Mikhail Gurevich was born in 1904 in Smolensk. His father was an accountant. Mikhail's childhood was spent in Tbilisi. After he graduated from school and, then, a technical school in 1922, he went to study at the Forestry School in Moscow. He loved to draw from his youth. Leaving the Institute during his second year there, he enrolled at the VKhUTEMAS, The Higher Art and Technical Studios, from which he graduated in 1930. He studied with the well known Soviet artists David Shterenberg, who often included Jewish themes in his work. After graduation, Gurevich traveled a great deal around the Soviet Union. His works were shown at exhibitions of Soviet art abroad – in New York, Amsterdam, Vienna, Berlin, Paris, Zurich, and Tokyo. His paintings were mainly devoted to cityscapes and Soviet themes.
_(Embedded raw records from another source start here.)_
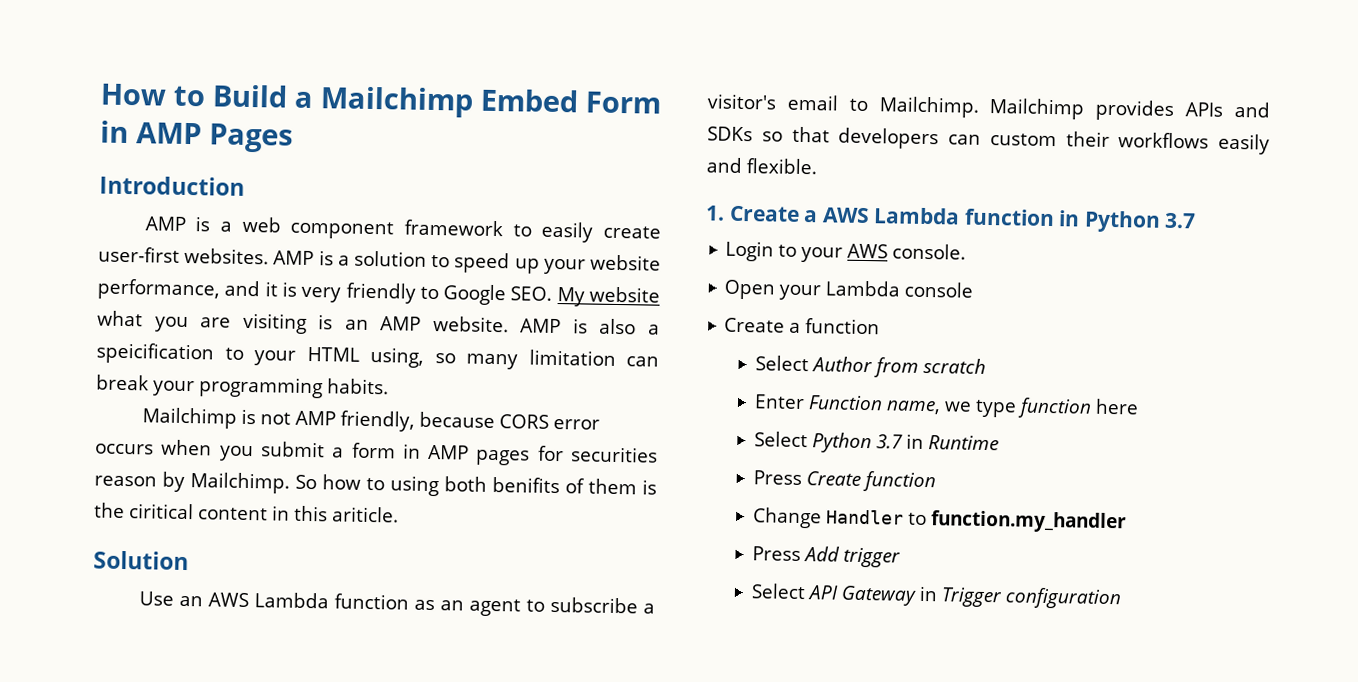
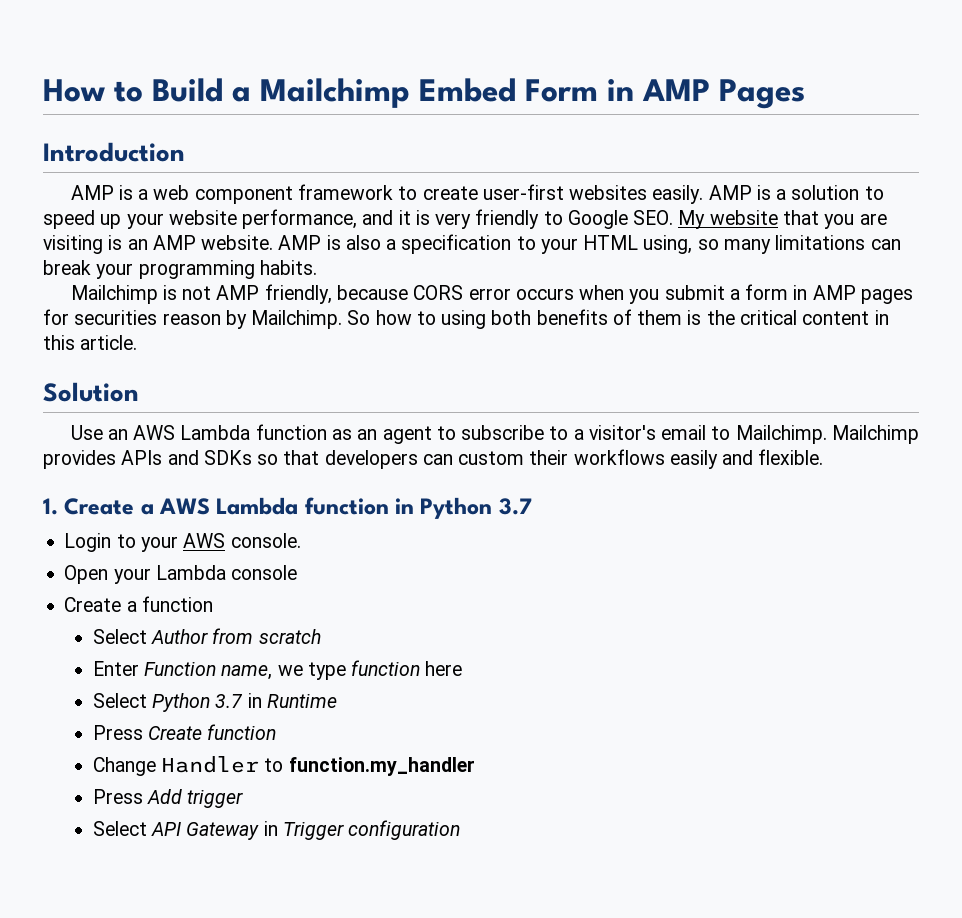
[541,221,594,243] easily -> (418, 193) none
[184,247,270,265] websites. -> [569,185,704,204] websites easily.
[97,310,143,327] what -> [782,210,819,225] that
[96,342,214,365] speicification -> [401,234,512,254] specification
[528,349,616,366] limitation -> [775,235,866,250] limitations
[492,476,560,494] benifits -> [536,309,608,325] benefits
[129,503,194,520] ciritical -> [739,310,797,325] critical
[332,506,399,523] ariticle. -> [80,335,138,350] article.
(638, 605) none -> [549,426,569,440] to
During the first days of the war he volunteered and then served as a military correspondent. His articles and illustrations were published both in the front-line and national press. He also wrote brief sketches for amateur dramatic performances in the army and acted in them.
In 1942 he began studying in an artillery school in Moscow. After graduating with the rank of junior lieutenant, he became commander of a platoon of an anti-tank battery of 45-millimeter canons. From January 1943 he fought in the artillery on the Southern, Voronezh, and Kalinin Fronts.
On September 13, 1943 military operations were stepped up near the town of Demidov in the Smolensk region. For several days Gurevich's platoon was engaged in battle to repel the enemy. Four days later, during enemy counterattack, all the other members of his platoon were killed. With two canons Gurevich continued to fire at the advancing enemy. Then he threw grenades and fired his automatic weapon at them. He died after he was wounded eight times. On June 4, 1944 he was posthumously honored as a Hero of the Soviet Union for his role in that battle.
On May 8, 1945 the Moscow Union of Artists held an evening in his memory. (The same year an exhibition of his works was held, also in Moscow.) Among those present at the memorial evening, along with artists and military figures, were representatives of the Jewish Anti-fascist Committee - its chairman, the actor and director of the Moscow Jewish State Theater, Solomon Mikhoels, its secretary, Shakhno Epshtein, and the Yiddish poets Itzik Fefer, Leyb Kvitko, and Shmuel Galkin - as well as Gurevich's mother.
Speaking at the memorial meeting, David Shteinberg said
"Mikhail Gurevich was a Jewish artist. His work was full of real Jewish dreaminess and that lyric quality which is [also] characteristic of the work of Levitan. The landscapes of Gurevich are deeply Jewish. They embody the lyrical spirit of a dreamer."
On the same occasion Mikhoels said
"I came here as a Soviet citizen who is alive thanks to the deeds of Mikhail Gurevich… who died the death of the brave. He was a Hero of the Soviet Union. Mikhail Gurevich was an adornment to his people. His death ennobled our souls and strengthened our spirit. Glorious and invincible is that people who have raised such patriots of our Fatherland. It is an honor to a Jewish mother to have raised such a son…."
From: GARF 8114-1-30, copy YVA JM/26082.